Do you see this problem in the files after transferring them to your computer? Asking because the images you provided show pictures displayed on the back of the camera.
 
yeah, the issue is also in lightroom.
both in dng and jpeg, at low or high iso, with different sd cards, different battery
 
I was going to post some info relating to the thread but, My god does /imgbox.com blow or what? I even have to look at the porn ads under the posted image. WTH
 
It seems that these sensors are made from two halves and merged together by firmware inside the camera. Normally, you can't see the line between the two, but there are reports of similar problems with other Leicas every once in a while. Here's a discussion of a similar problem with a M10M: https://www.l-camera-forum.com/topic/316688-m10m-gate-coming/?do=findComment&comment=4129376

I'm guessing here, but there's probably a calibration procedure at the factory that equalizes the data coming out of the two halves to that they look the same. This calibration info would be stored semi-permanently inside the camera body (i.e., not on the sensor itself and not on a SD card).

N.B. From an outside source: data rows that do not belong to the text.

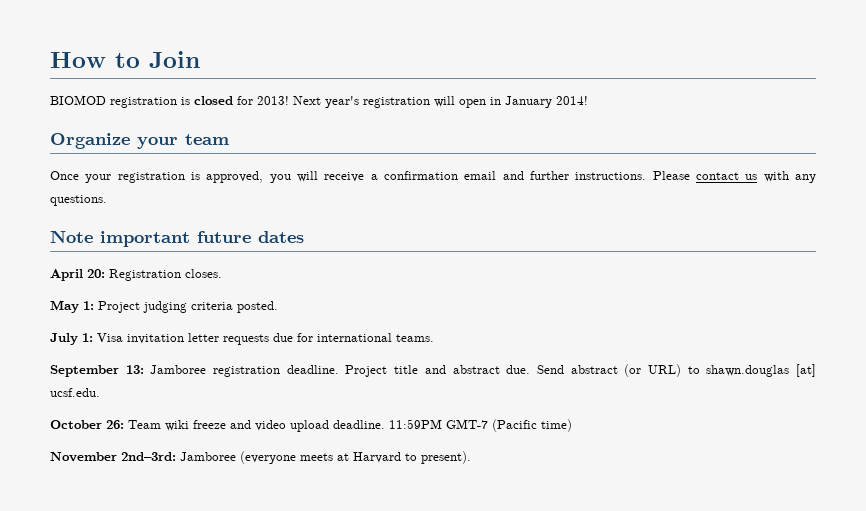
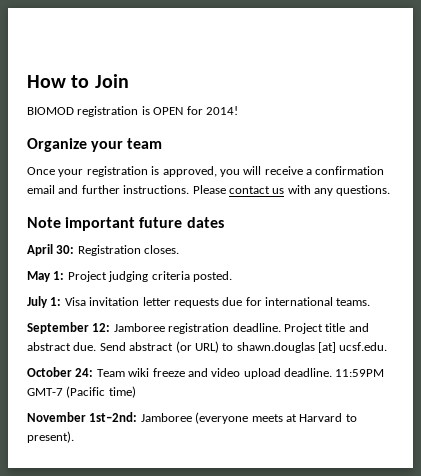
- BIOMOD registration is closed for 2013! Next year's registration will open in January 2014!
+ BIOMOD registration is OPEN for 2014!
- April 20: Registration closes.
+ April 30: Registration closes.
- September 13: Jamboree registration deadline.
+ September 12: Jamboree registration deadline.
- October 26: Team wiki freeze and video upload deadline.
+ October 24: Team wiki freeze and video upload deadline.
- November 2nd–3rd: Jamboree (everyone meets at Harvard to present).
+ November 1st–2nd: Jamboree (everyone meets at Harvard to present).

Is it possible that the corrosion repair shop accidentally put a sensor from one body into a different camera? That would mean the calibration data in the body wouldn't match the electrical output from its sensor.

If that's what's happened, it's the repair shop's fault, but could probably be fixed by a trip to the Leica factory.
 
MAXMAX uses a different glass, closer to that used in the M8. I suspect the transmission is different. The M9 sensor is "stitched", and uses what we used to call "Non-Uniformity-Correction", or NUC. This means the two halves of the sensor are calibrated, and corrected either through analog gain before digitization or are corrected numerically after being digitized.

I would suggest shooting grey cards of different values, ranging from black to white. Determine how the two sides differ. Post the results. It might be possible to perform the NUC on the images to bring the two halves of the image back into calibration. It depends on the nature of the drift between the two halves of the image.
 
The sensor needs to be remapped, why this became obvious after the coverglass was replaced is unclear. The sensor remap would be a normal part of the service from the manufacturer, but MaxMax obviously cannot do this. They said they would fix the corrosion, which is presumably fixed.

I have seen several repairs from MaxMax and Kolarivision where the cameras came back good as new e.g. in this thread: https://www.dpreview.com/forums/thread/4519454

I suggest continuing to press MaxMax and talk to Leica about sensor remapping.